● **Data supplied**:
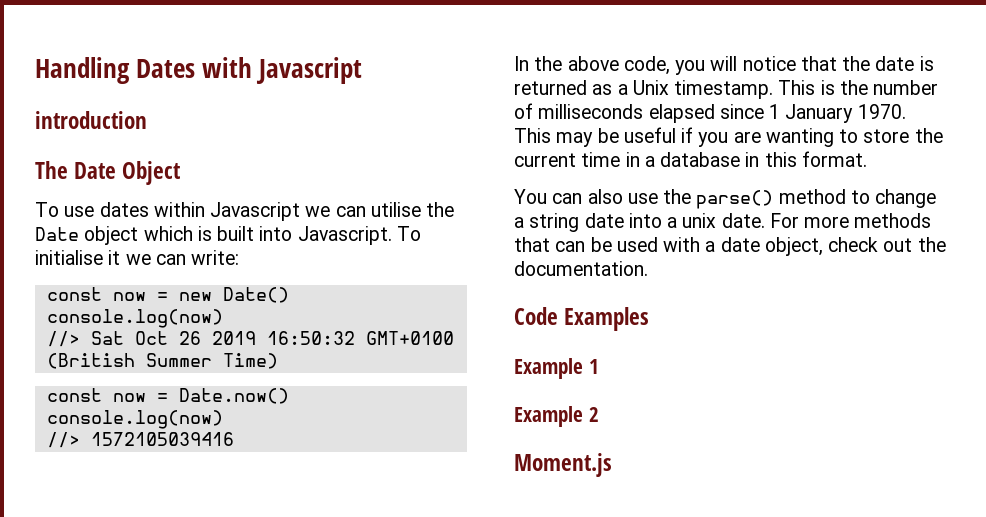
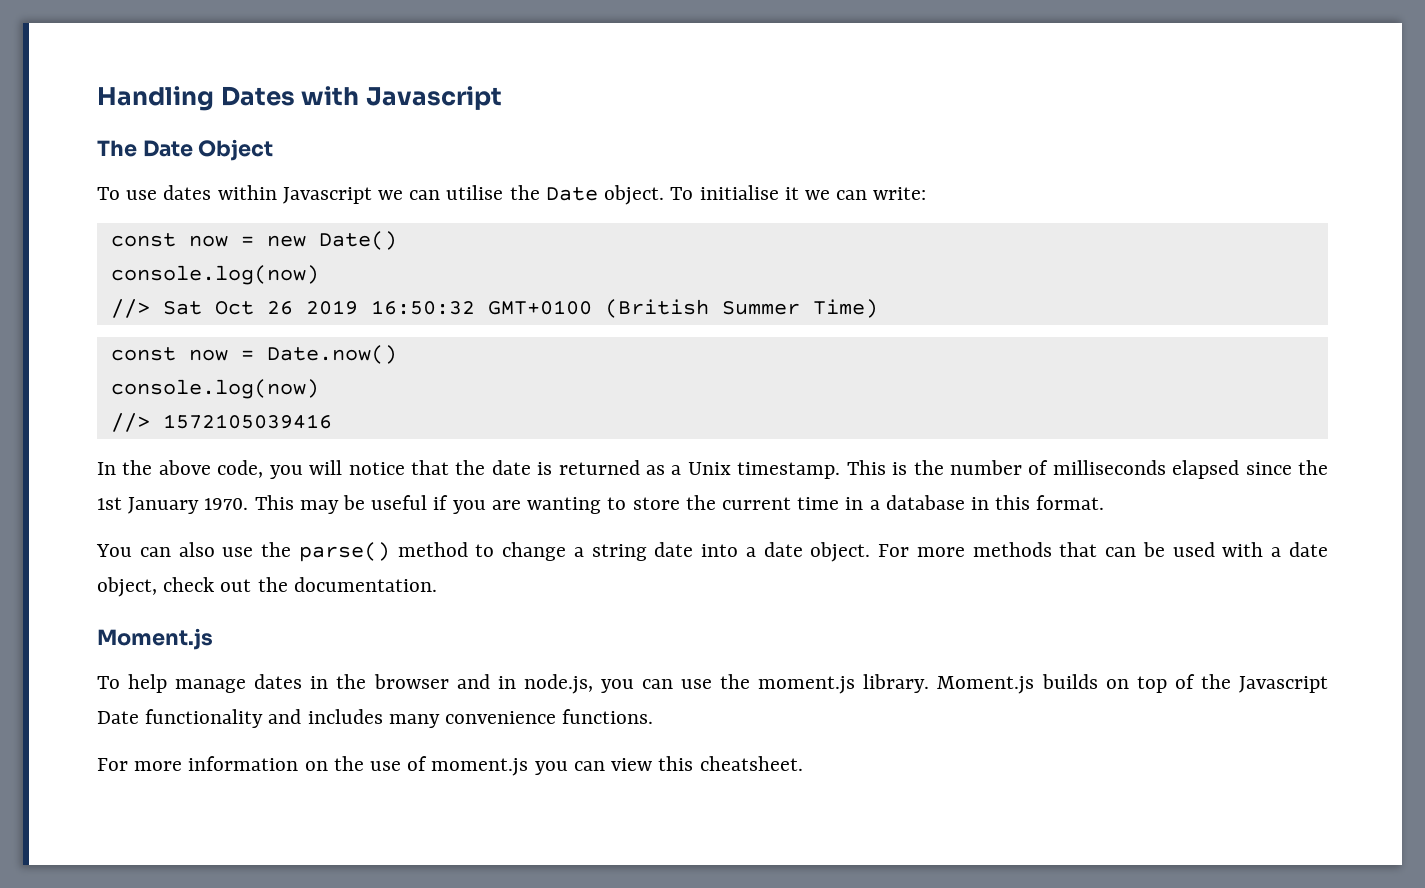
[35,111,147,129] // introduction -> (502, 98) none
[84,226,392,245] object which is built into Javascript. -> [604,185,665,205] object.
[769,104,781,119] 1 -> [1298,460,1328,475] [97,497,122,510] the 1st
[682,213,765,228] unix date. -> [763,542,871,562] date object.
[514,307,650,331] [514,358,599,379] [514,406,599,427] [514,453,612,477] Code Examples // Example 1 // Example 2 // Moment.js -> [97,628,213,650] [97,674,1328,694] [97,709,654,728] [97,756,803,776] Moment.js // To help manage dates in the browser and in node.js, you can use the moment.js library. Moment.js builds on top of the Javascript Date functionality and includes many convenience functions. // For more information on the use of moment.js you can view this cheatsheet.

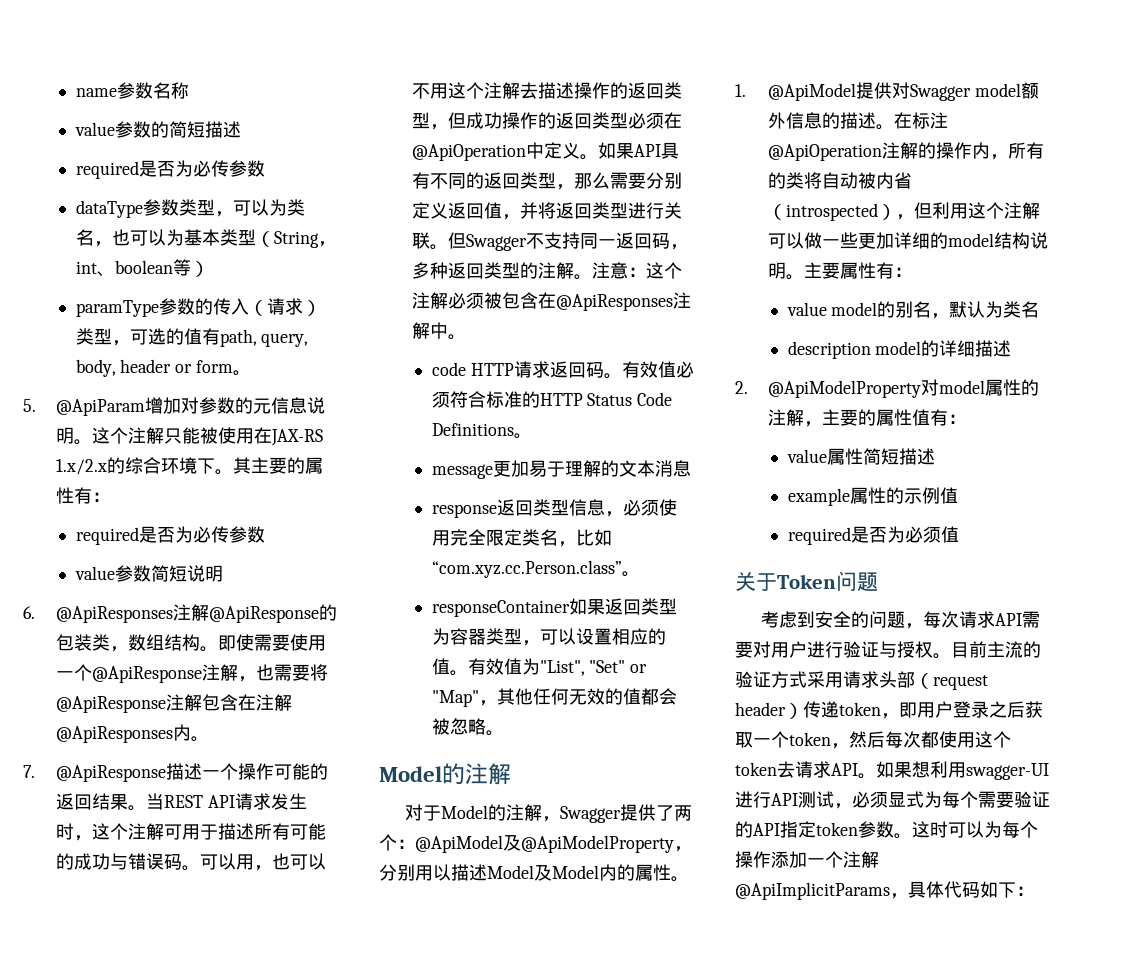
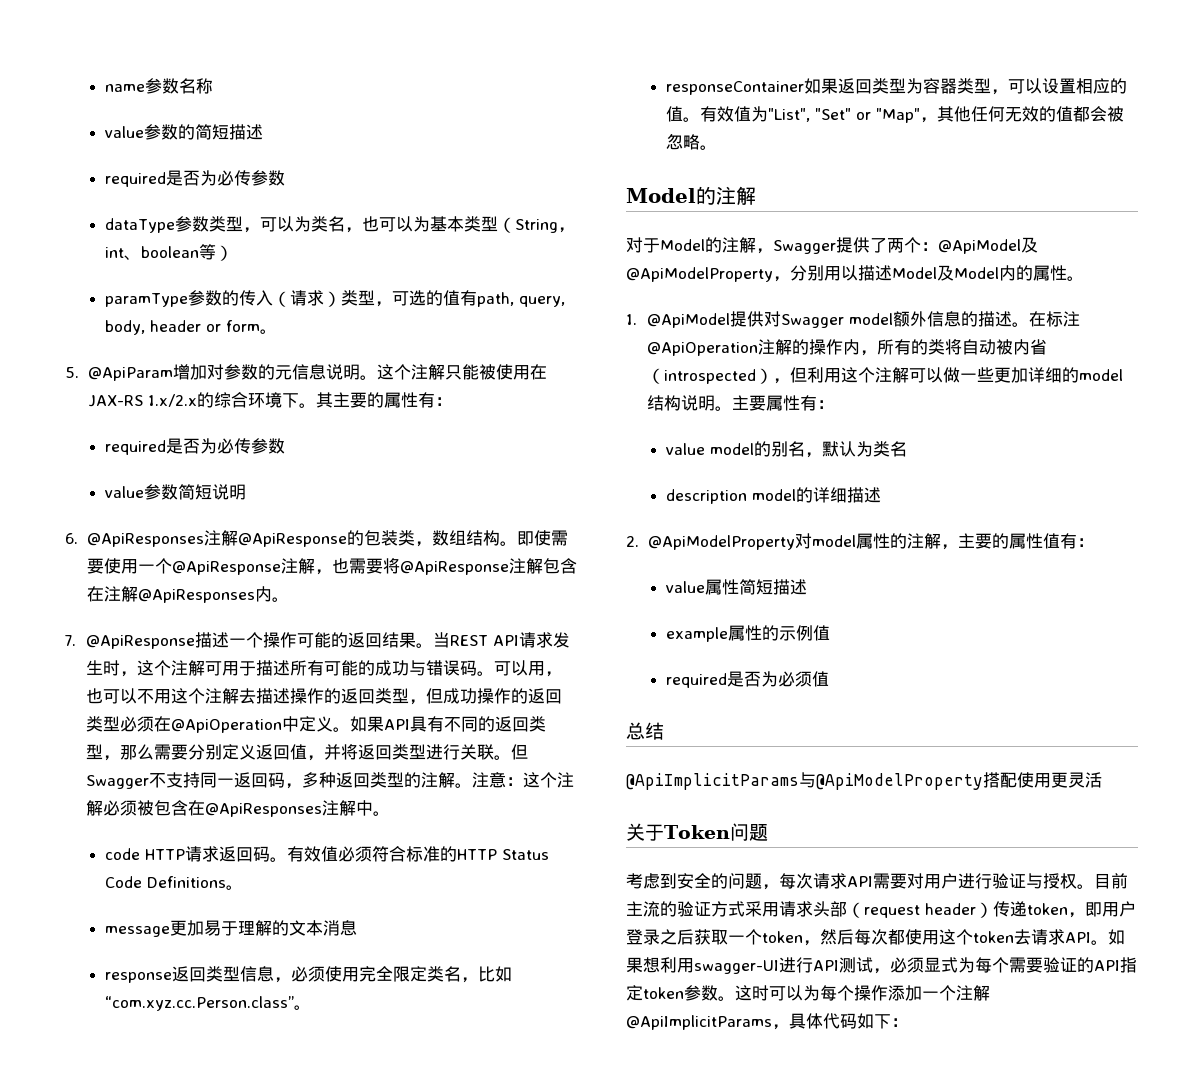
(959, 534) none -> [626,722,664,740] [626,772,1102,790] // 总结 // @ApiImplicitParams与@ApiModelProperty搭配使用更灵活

● **How to complete this task**:
What the answer needs is every line from the one with "[84,226,392,245] object which" through the last line of the data, reproduced word for word and with pictures omitted.

● **Answer area**:
[84,226,392,245] object which is built into Javascript. -> [604,185,665,205] object.
[769,104,781,119] 1 -> [1298,460,1328,475] [97,497,122,510] the 1st
[682,213,765,228] unix date. -> [763,542,871,562] date object.
[514,307,650,331] [514,358,599,379] [514,406,599,427] [514,453,612,477] Code Examples // Example 1 // Example 2 // Moment.js -> [97,628,213,650] [97,674,1328,694] [97,709,654,728] [97,756,803,776] Moment.js // To help manage dates in the browser and in node.js, you can use the moment.js library. Moment.js builds on top of the Javascript Date functionality and includes many convenience functions. // For more information on the use of moment.js you can view this cheatsheet.

(959, 534) none -> [626,722,664,740] [626,772,1102,790] // 总结 // @ApiImplicitParams与@ApiModelProperty搭配使用更灵活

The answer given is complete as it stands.